По-видимому, не произнося вслух ни слова, Птица могла общаться с кем угодно.
--
Ты прав, она хочет оставаться в клетке. Пошли на кухню. Если вы хотите, чтобы я посреди ночи что-нибудь придумала, мне понадобится кофе. Много.
Правда, помимо кофе, гостеприимная квартира мало что могла предложить к столу. Сергеев пил кофе с сахаром, тетя Маша - без, для Птицы нашлась половинка банана. Наконец-то Птица продолжила свой рассказ.
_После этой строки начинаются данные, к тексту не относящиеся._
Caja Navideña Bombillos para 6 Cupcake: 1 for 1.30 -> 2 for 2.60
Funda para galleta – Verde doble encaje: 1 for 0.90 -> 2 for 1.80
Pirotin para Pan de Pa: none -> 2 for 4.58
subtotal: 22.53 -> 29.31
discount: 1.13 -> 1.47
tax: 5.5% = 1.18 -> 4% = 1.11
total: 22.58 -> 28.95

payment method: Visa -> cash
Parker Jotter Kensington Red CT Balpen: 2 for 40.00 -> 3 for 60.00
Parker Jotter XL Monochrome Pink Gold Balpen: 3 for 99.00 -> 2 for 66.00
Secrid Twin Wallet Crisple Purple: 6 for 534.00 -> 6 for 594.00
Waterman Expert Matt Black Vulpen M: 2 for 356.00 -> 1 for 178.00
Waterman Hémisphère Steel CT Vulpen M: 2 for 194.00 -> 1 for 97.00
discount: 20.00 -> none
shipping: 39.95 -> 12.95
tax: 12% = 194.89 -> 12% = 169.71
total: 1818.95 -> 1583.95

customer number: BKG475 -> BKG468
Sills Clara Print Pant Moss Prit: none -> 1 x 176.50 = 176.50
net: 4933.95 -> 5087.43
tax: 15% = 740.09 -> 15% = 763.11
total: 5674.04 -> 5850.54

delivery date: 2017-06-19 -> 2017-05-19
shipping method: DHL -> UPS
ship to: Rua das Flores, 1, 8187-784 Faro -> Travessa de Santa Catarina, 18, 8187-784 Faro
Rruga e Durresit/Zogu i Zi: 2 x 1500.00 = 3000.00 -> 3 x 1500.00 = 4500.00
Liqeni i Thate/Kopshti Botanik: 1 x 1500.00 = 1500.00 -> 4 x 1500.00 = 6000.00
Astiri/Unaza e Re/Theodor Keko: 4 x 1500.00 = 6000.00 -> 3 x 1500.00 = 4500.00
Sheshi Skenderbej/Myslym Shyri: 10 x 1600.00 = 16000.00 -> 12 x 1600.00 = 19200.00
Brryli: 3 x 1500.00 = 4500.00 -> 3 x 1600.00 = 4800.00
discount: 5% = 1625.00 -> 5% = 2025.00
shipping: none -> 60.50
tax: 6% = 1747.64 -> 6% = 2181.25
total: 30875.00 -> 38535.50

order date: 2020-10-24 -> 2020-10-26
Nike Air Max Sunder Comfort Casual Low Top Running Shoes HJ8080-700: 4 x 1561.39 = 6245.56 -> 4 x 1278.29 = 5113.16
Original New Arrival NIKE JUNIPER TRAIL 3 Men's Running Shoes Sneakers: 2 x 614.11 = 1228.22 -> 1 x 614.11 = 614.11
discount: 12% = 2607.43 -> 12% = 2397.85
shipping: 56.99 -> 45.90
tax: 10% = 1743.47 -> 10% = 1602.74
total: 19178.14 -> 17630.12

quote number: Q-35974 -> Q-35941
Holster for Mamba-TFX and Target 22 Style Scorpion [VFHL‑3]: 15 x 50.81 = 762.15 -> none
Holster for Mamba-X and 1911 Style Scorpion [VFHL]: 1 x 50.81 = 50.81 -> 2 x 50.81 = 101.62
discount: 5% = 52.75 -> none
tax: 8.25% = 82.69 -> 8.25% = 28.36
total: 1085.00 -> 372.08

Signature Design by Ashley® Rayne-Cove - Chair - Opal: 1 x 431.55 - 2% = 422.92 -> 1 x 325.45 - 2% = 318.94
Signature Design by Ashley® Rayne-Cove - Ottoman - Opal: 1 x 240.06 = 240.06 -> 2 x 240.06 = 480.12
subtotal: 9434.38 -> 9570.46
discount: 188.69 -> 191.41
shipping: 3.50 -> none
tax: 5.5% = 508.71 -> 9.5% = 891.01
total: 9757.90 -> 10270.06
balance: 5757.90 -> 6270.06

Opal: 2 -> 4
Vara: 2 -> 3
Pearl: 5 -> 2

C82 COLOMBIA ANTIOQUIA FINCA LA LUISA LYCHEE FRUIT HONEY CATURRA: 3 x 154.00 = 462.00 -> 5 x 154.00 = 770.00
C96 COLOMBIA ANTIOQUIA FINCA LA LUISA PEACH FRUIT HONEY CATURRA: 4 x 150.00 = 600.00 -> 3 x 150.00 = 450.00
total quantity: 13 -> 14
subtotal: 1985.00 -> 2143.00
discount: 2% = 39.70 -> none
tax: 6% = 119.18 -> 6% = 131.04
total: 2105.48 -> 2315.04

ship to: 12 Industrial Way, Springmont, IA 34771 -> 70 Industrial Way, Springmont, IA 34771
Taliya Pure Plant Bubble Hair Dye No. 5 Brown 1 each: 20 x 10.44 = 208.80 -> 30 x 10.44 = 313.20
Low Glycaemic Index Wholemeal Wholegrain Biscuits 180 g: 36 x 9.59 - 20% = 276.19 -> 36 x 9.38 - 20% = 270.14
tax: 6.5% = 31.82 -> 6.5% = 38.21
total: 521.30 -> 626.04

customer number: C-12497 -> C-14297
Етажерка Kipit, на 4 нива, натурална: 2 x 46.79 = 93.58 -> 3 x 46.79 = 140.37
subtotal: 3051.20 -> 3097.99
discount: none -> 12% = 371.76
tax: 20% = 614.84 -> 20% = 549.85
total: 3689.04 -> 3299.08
Птица обращалась в равной степени к ним обоим. Сергеев и тетя Маша свои реплики, из вежливости по отношению друг к другу, произносили вслух.
--
Как я уже говорила, у нас была республика. Человеческие дела нас не очень-то интересовали. Мы не испытывали необходимости в технике - это вы без нее не можете ступить ни шагу. Пока мы не пользовались техникой и не вмешивались в ваши дела, вы нас попросту не замечали. Достаточно было не слишком отличаться от других птиц, обладать осторожностью и разумом...
--
А это? - тетя Маша указала на корону.
--
Тогда этого не было.
--
Кроме нас, вы единственные разумные существа на Земле? - задал Сергеев давно уже интересоваший его вопрос.